### 1. Import the Necessary Packages

In [7]:
import gym
import numpy as np
from collections import deque
import matplotlib.pyplot as plt

import torch
import torch.nn as nn
import torch.nn.functional as F
import torch.optim as optim
from torch.distributions import Categorical

## Define Policy

In [3]:
class Policy(nn.Module):
    def __init__(self, s_size=4, h_size=16, a_size=2):
        super(Policy, self).__init__()
        self.fc1 = nn.Linear(s_size, h_size)
        self.fc2 = nn.Linear(h_size, a_size)

    def forward(self, x):
        x = F.relu(self.fc1(x))
        x = self.fc2(x)
        return F.softmax(x, dim = 1 if len(x.shape) > 1 else 0)
    
    def act(self, state):
        state = torch.from_numpy(state).float().to(self.fc1.weight.device)
        probs = self(state)
        m = Categorical(probs)
        action = m.sample()
        return action.item(), m.log_prob(action)

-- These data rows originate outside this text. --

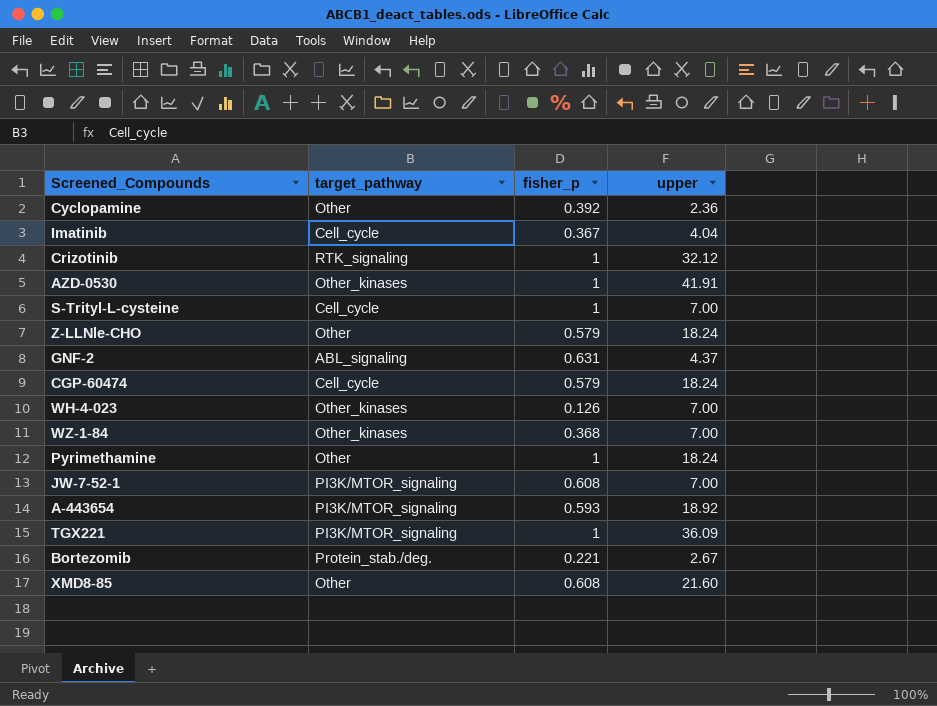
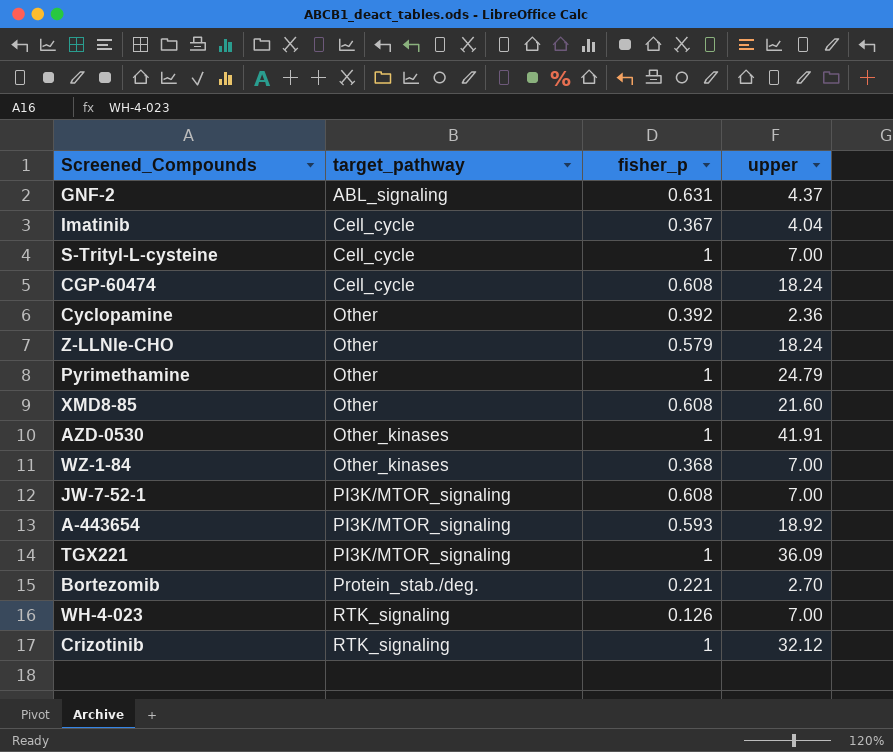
row order: none -> target_pathway ascending
CGP-60474 | fisher_p: 0.579 -> 0.608
Pyrimethamine | upper: 18.24 -> 24.79
Bortezomib | upper: 2.67 -> 2.70
WH-4-023 | target_pathway: Other_kinases -> RTK_signaling

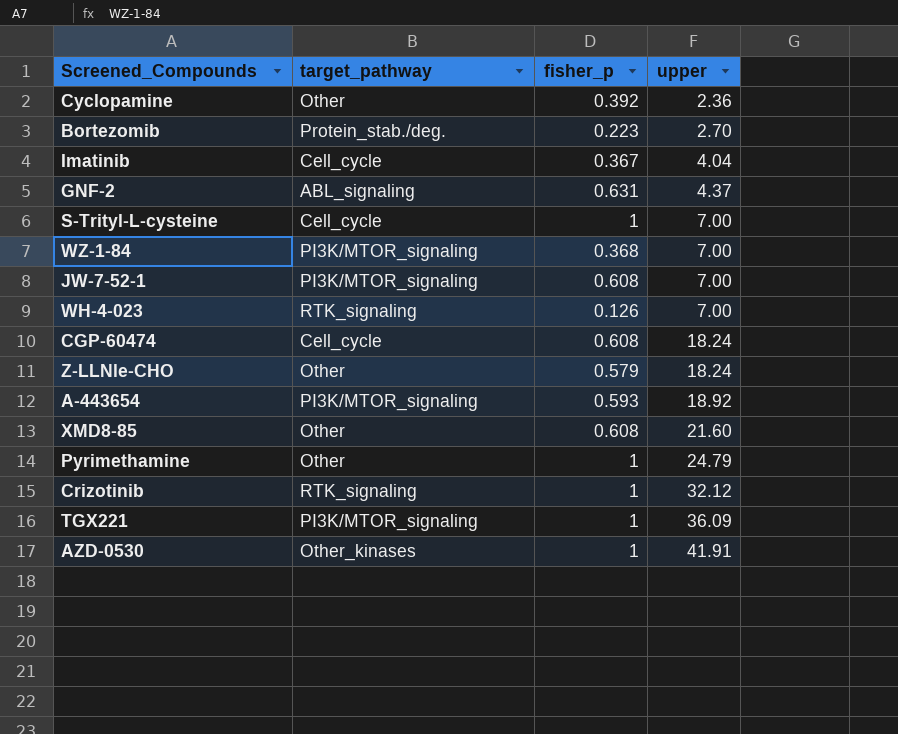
row order: target_pathway ascending -> upper ascending
Bortezomib | fisher_p: 0.221 -> 0.223
WZ-1-84 | target_pathway: Other_kinases -> PI3K/MTOR_signaling

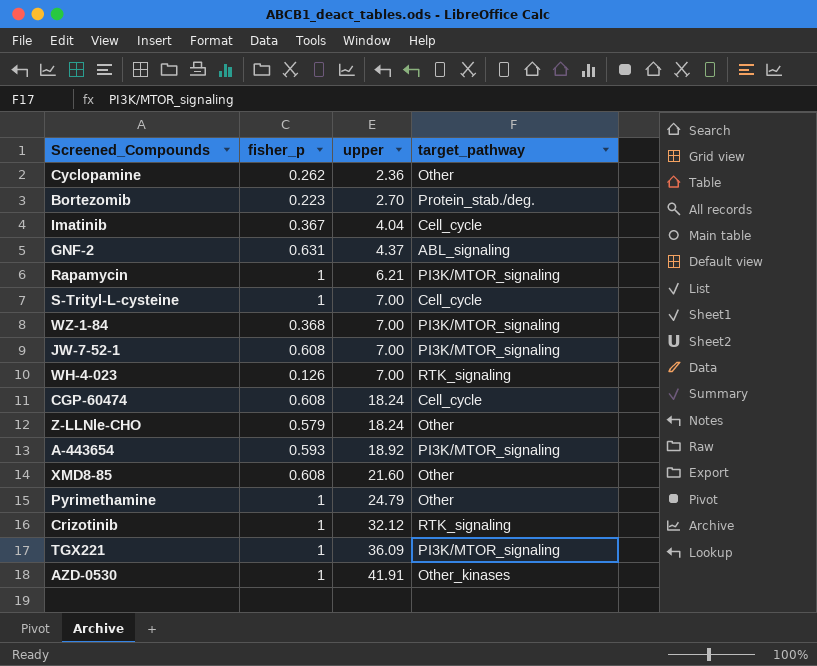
column target_pathway | position: 2 -> 4
Cyclopamine | fisher_p: 0.392 -> 0.262
row Rapamycin: none -> 1 | 6.21 | PI3K/MTOR_signaling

## Run Episodes (One episode a time not batch)

In [6]:

def run_episode(policy, env, max_t):
    saved_log_probs = []
    rewards = []
    state = env.reset()
    for t in range(max_t):
        action, log_prob = policy.act(state)
        saved_log_probs.append(log_prob)
        state, reward, done, _ = env.step(action)
        rewards.append(reward)
        if done:
            break 
    return rewards, saved_log_probs

def reinforce(policy, env, n_episodes=1000, max_t=1000, gamma=1.0, print_every=100):
    optimizer = optim.Adam(policy.parameters(), lr=1e-2)
    
    scores_deque = deque(maxlen=100)
    scores = []
    for i_episode in range(1, n_episodes+1):
        rewards, saved_log_probs = run_episode(policy, env, max_t)
        scores_deque.append(sum(rewards))
        scores.append(sum(rewards))
        
        discounts = gamma ** np.arange(len(rewards))
        R = np.sum(discounts * rewards)
        
        log_rewards = [-log_prob * R for log_prob in saved_log_probs]
        policy_loss = torch.stack(log_rewards, dim = 0).sum(dim = 0)
        
        optimizer.zero_grad()
        policy_loss.backward()
        optimizer.step()
        
        if i_episode % print_every == 0:
            print('Episode {}\tAverage Score: {:.2f}'.format(i_episode, np.mean(scores_deque)))
        if np.mean(scores_deque)>=195.0:
            print('Environment solved in {:d} episodes!\tAverage Score: {:.2f}'.format(i_episode-100, np.mean(scores_deque)))
            break
        
    return scores
    

device = torch.device("cuda:0" if torch.cuda.is_available() else "cpu")
torch.manual_seed(0)
policy = Policy().to(device)

env = gym.make('CartPole-v0')
env.seed(0)

scores = reinforce(policy, env)

Episode 100	Average Score: 29.59
Episode 200	Average Score: 48.25
Episode 300	Average Score: 52.83
Episode 400	Average Score: 59.80
Episode 500	Average Score: 59.14
Episode 600	Average Score: 58.05
Episode 700	Average Score: 81.31
Episode 800	Average Score: 62.43
Episode 900	Average Score: 57.80
Episode 1000	Average Score: 53.40